Trust path and chain of custody

The Society’s responsible disclosure practice requires that findings be credible, verifiable, and accompanied by evidence that a vendor or operator can act on. A finding from a black-box scanner is a claim. A finding with a documented trust path is a case.

vulnforge is designed to produce the latter.

What the trust path covers

The trust path is the chain of decisions and observations that connects a piece of input material to a disclosed finding. It answers:

  • What was scanned, and how was it obtained?

  • What did the model propose, and on what basis?

  • How was the proposal verified?

  • What did execution in the sandbox actually show?

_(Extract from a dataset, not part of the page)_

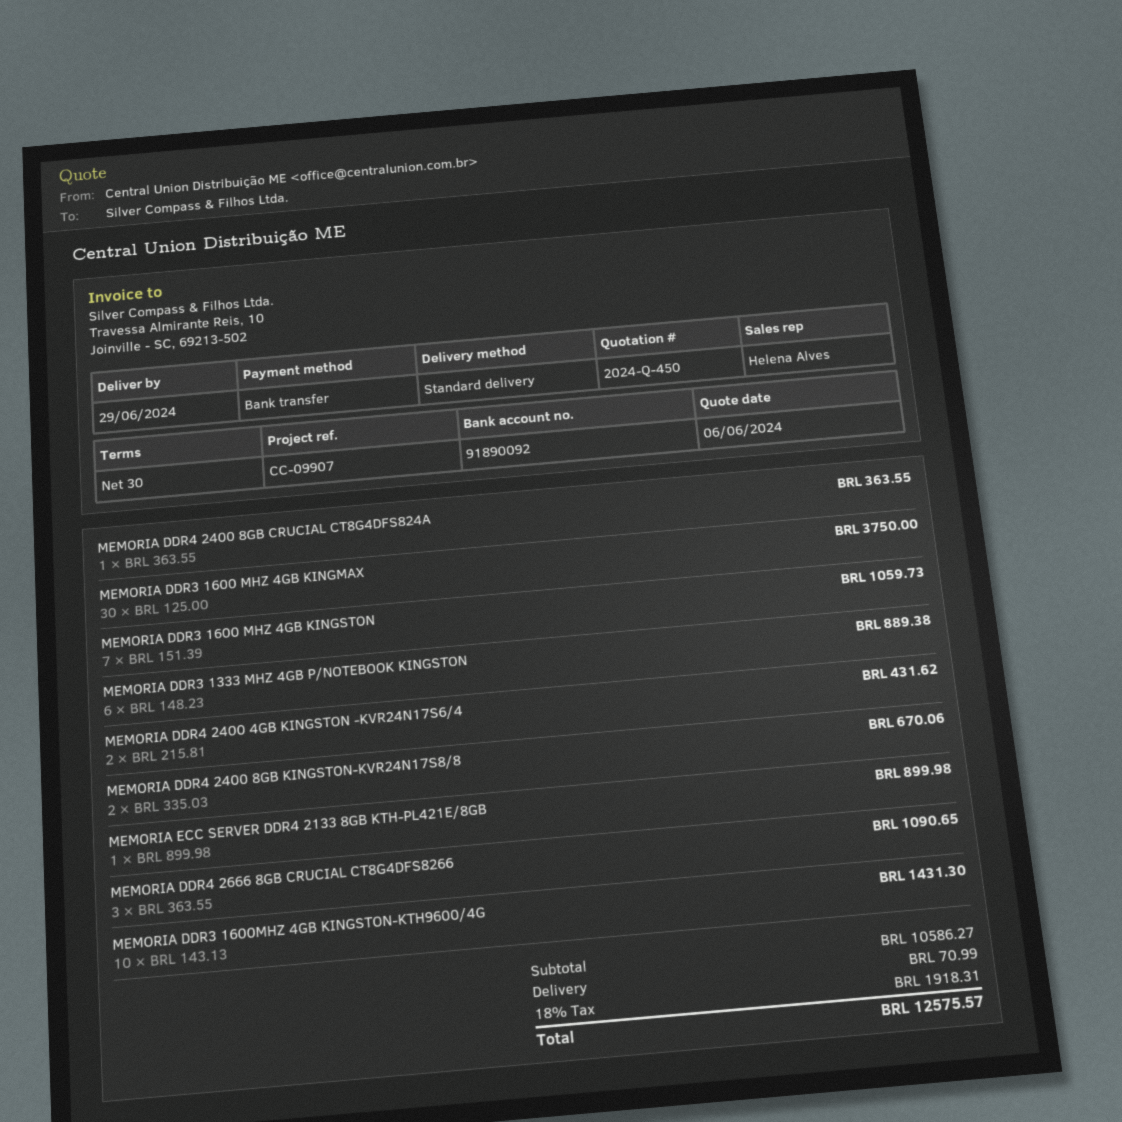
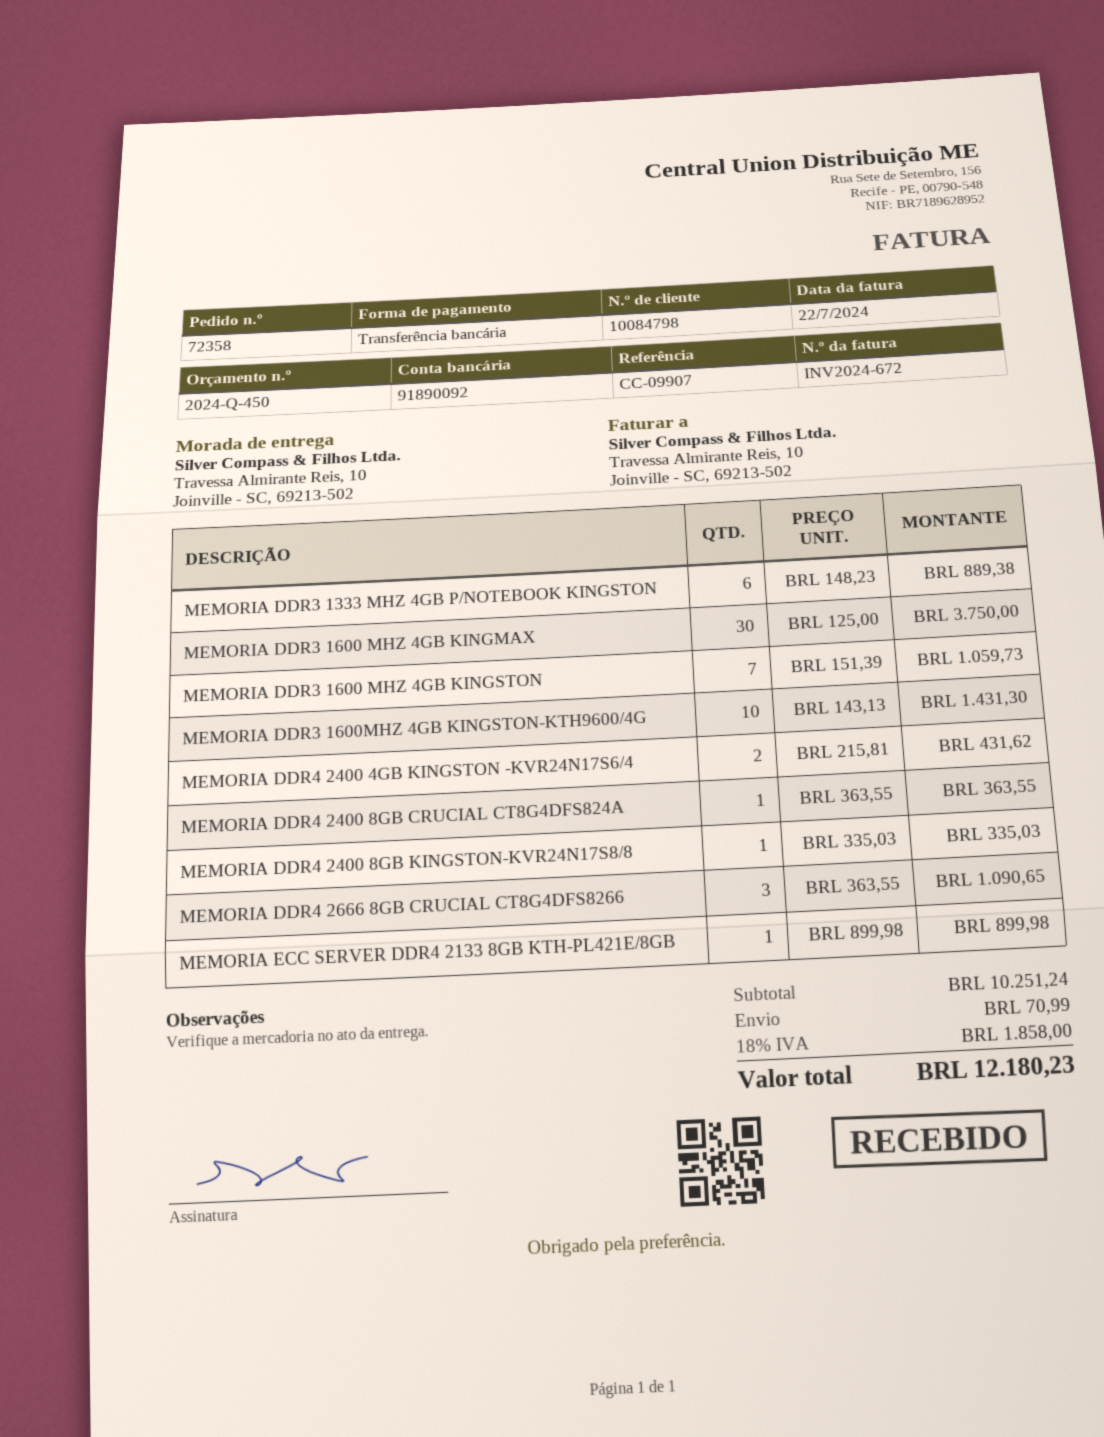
MEMORIA DDR4 2400 8GB KINGSTON-KVR24N17S8/8: 2 x 335.03 = 670.06 -> 1 x 335.03 = 335.03
subtotal: 10586.27 -> 10251.24
tax: 18% = 1918.31 -> 18% = 1858.00
total: 12575.57 -> 12180.23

  • Who reviewed the result, and what did they decide?

Every step is recorded in the audit log. The record is written as each step completes, not compiled retrospectively. It cannot be edited without the edit being visible.

Why this matters for responsible disclosure

Vendors receiving vulnerability reports have reasonable grounds to be sceptical. A report that says “your device has a buffer overflow in the authentication handler” without evidence is not actionable. A report that includes the firmware version, the specific code path, the sandbox execution trace, and a tamper-evident record of the analysis process is.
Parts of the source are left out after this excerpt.